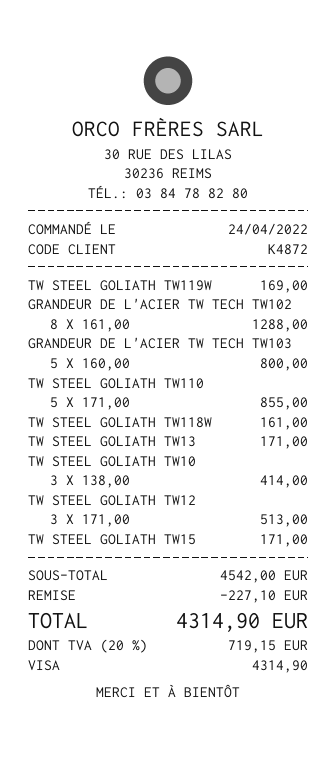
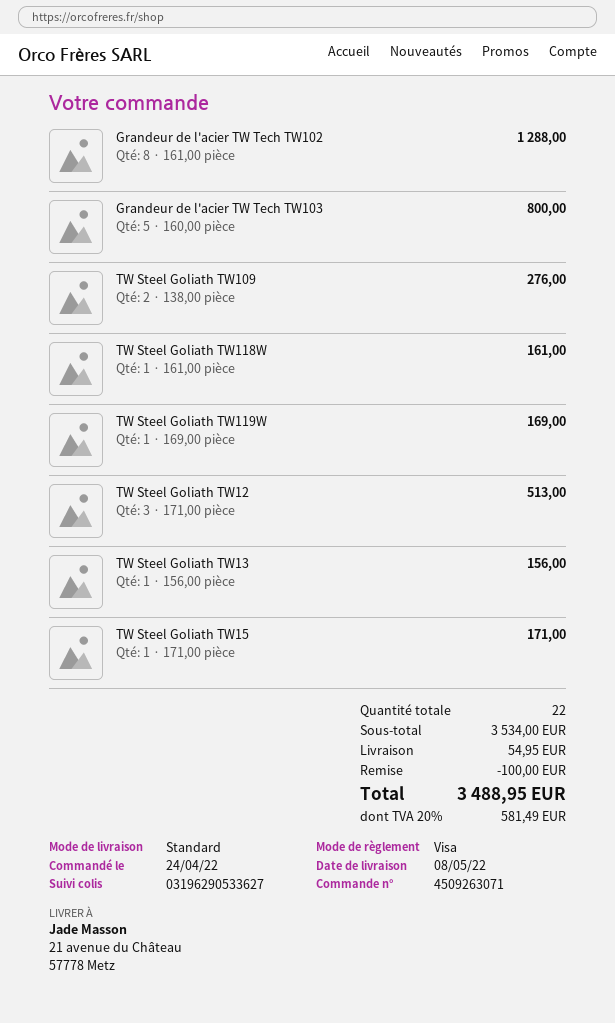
TW STEEL GOLIATH TW110: 5 x 171.00 = 855.00 -> none
TW STEEL GOLIATH TW13: 1 x 171.00 = 171.00 -> 1 x 156.00 = 156.00
TW STEEL GOLIATH TW10: 3 x 138.00 = 414.00 -> 2 x 138.00 = 276.00
subtotal: 4542.00 -> 3534.00
discount: 227.10 -> 100.00
shipping: none -> 54.95
tax: 20% = 719.15 -> 20% = 581.49
total: 4314.90 -> 3488.95

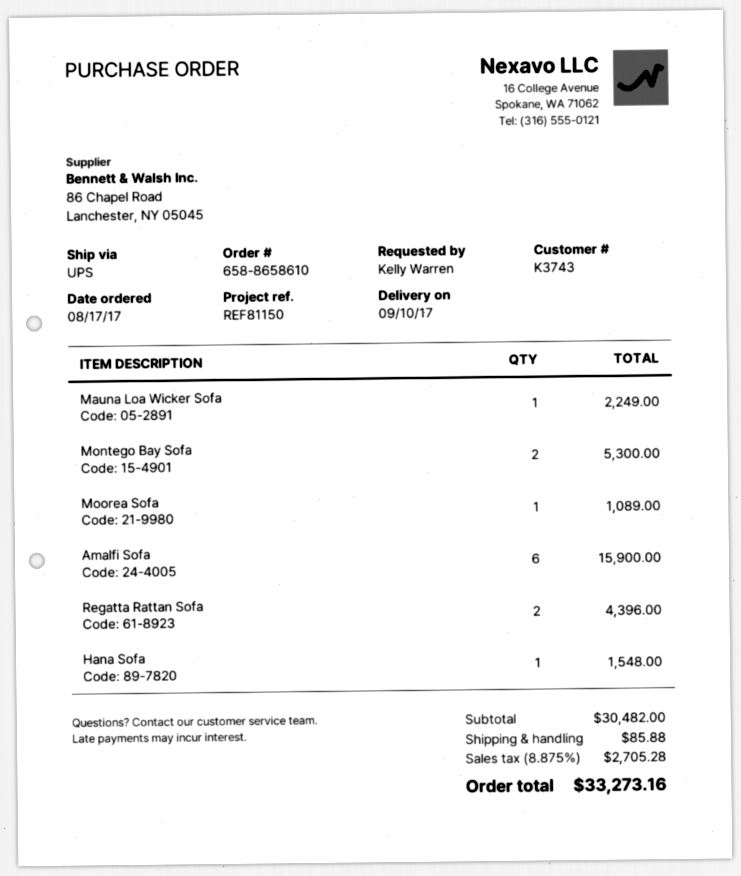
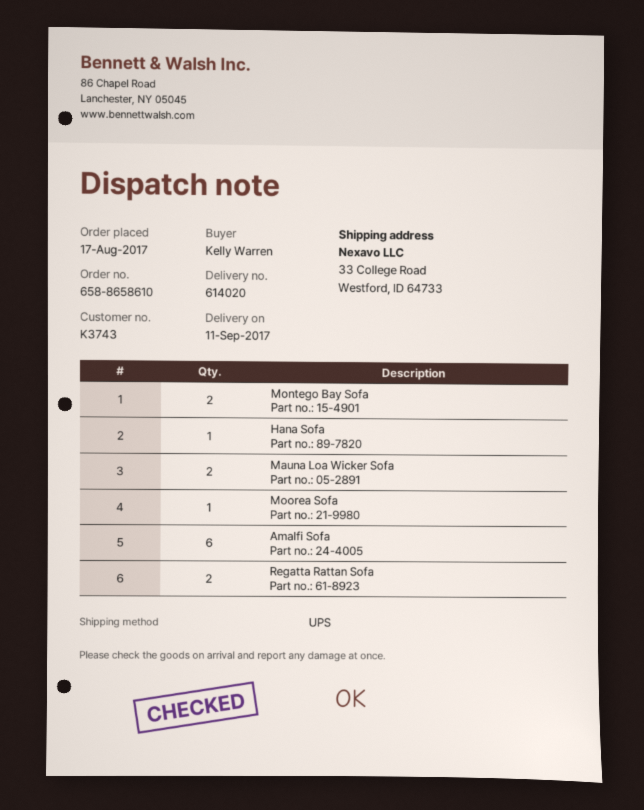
delivery date: 2017-09-10 -> 2017-09-11
Mauna Loa Wicker Sofa: 1 -> 2

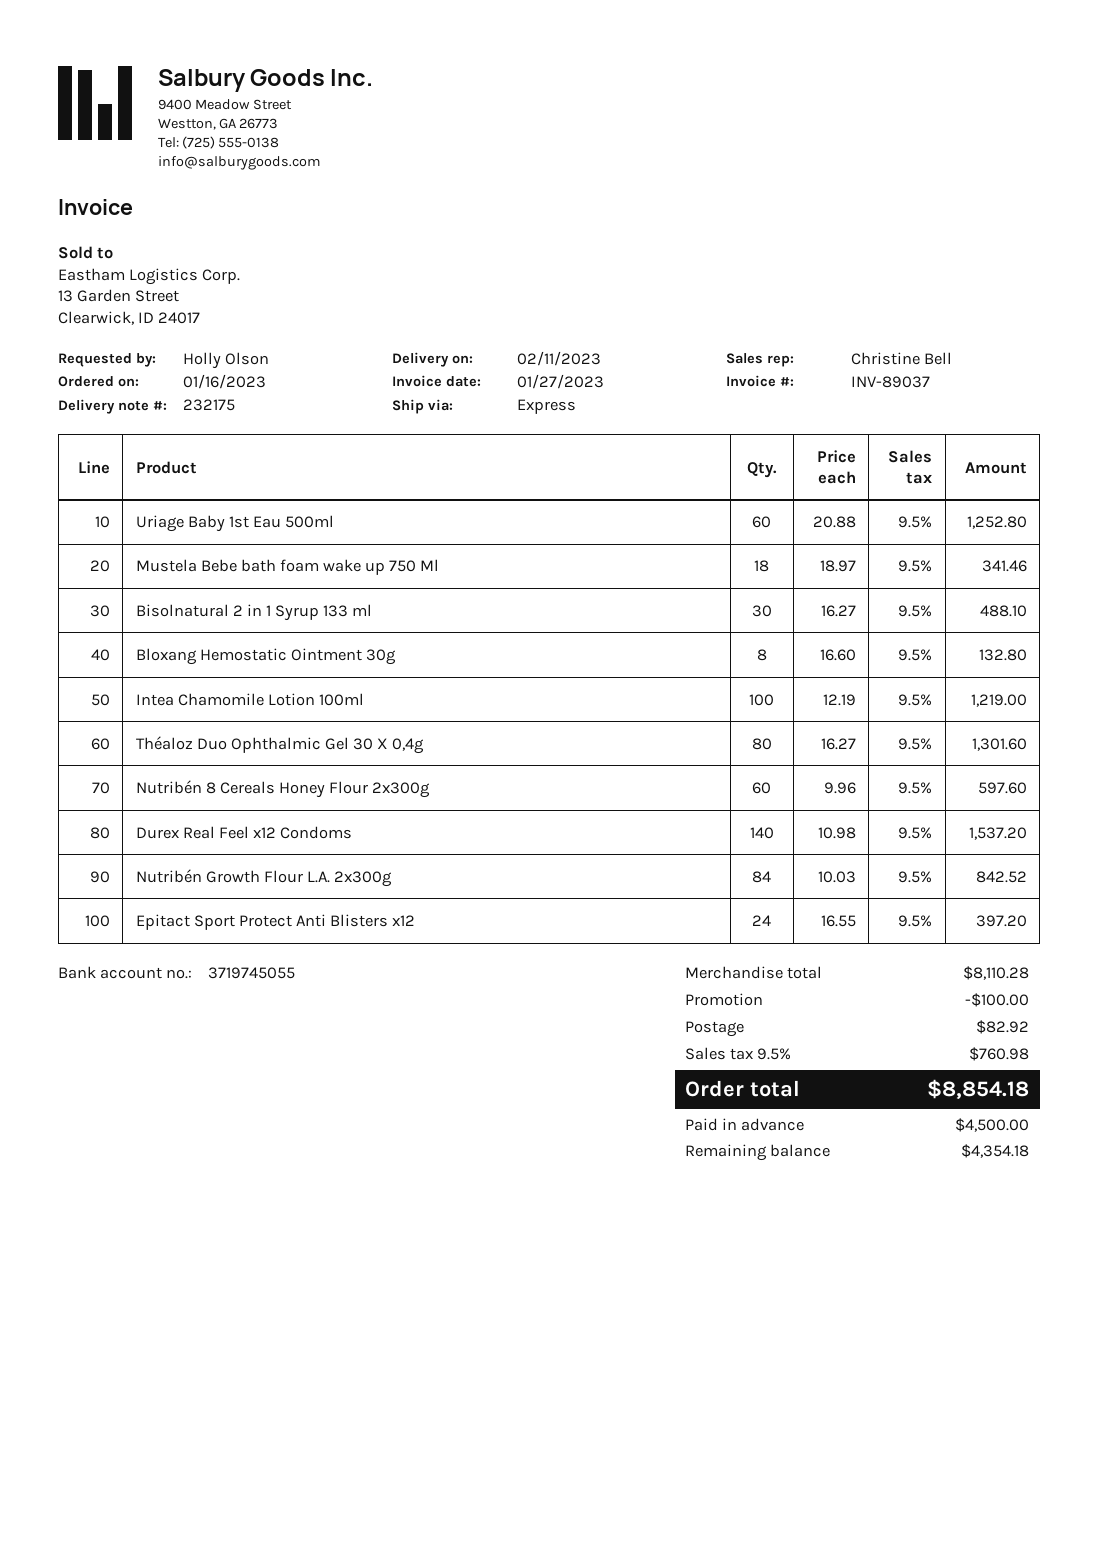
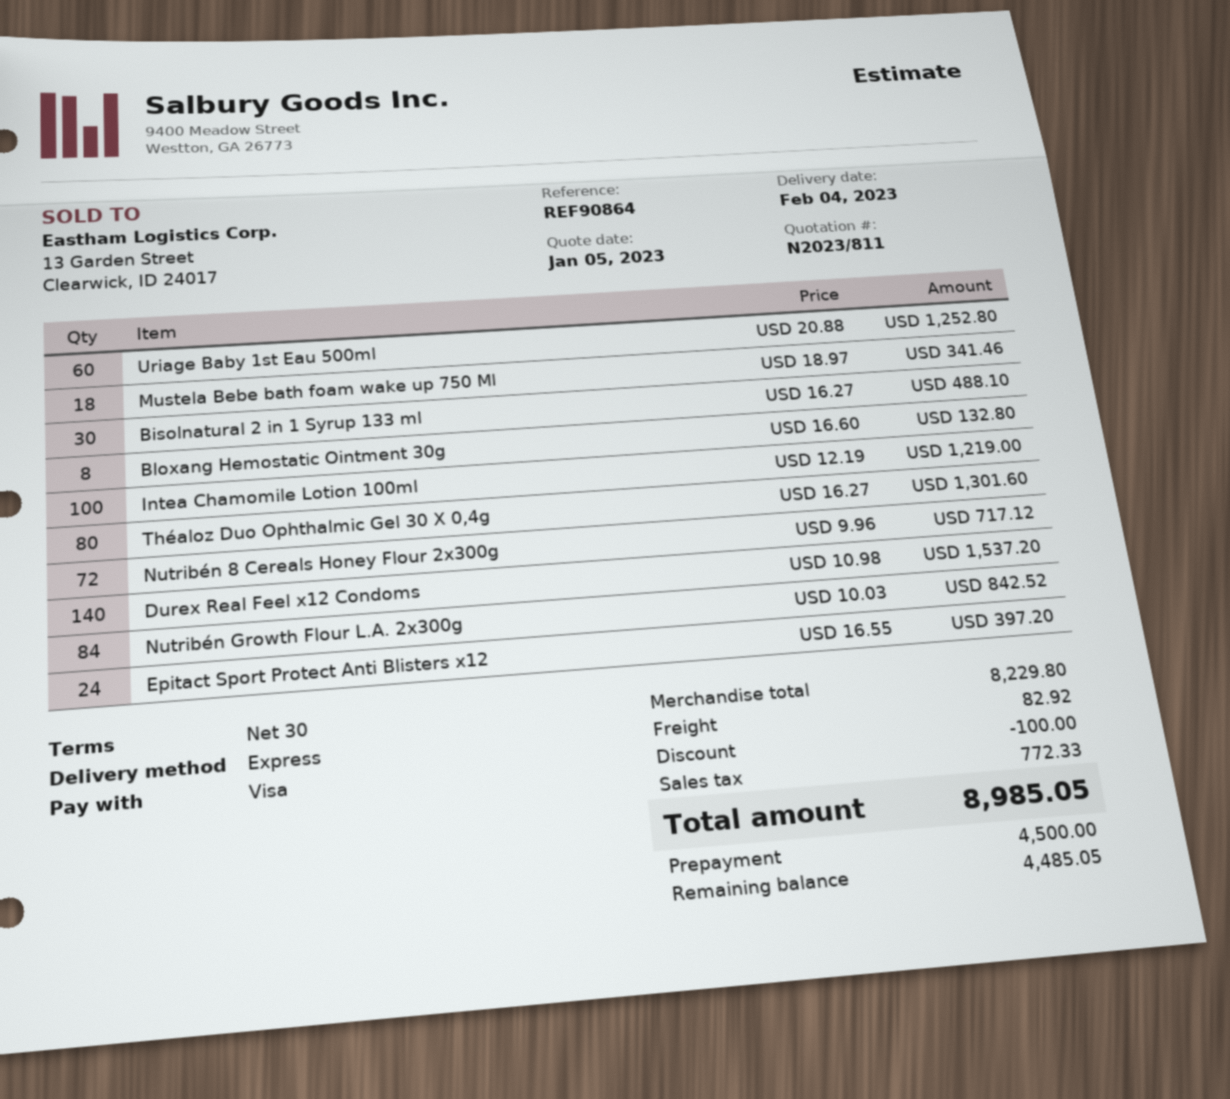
delivery date: 2023-02-11 -> 2023-02-04
Nutribén 8 Cereals Honey Flour 2x300g: 60 x 9.96 = 597.60 -> 72 x 9.96 = 717.12
subtotal: 8110.28 -> 8229.80
tax: 760.98 -> 772.33
total: 8854.18 -> 8985.05
balance: 4354.18 -> 4485.05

Description of the task - Copy out the lines above unchanged. Skip the images.

Task response -
TW STEEL GOLIATH TW110: 5 x 171.00 = 855.00 -> none
TW STEEL GOLIATH TW13: 1 x 171.00 = 171.00 -> 1 x 156.00 = 156.00
TW STEEL GOLIATH TW10: 3 x 138.00 = 414.00 -> 2 x 138.00 = 276.00
subtotal: 4542.00 -> 3534.00
discount: 227.10 -> 100.00
shipping: none -> 54.95
tax: 20% = 719.15 -> 20% = 581.49
total: 4314.90 -> 3488.95

delivery date: 2017-09-10 -> 2017-09-11
Mauna Loa Wicker Sofa: 1 -> 2

delivery date: 2023-02-11 -> 2023-02-04
Nutribén 8 Cereals Honey Flour 2x300g: 60 x 9.96 = 597.60 -> 72 x 9.96 = 717.12
subtotal: 8110.28 -> 8229.80
tax: 760.98 -> 772.33
total: 8854.18 -> 8985.05
balance: 4354.18 -> 4485.05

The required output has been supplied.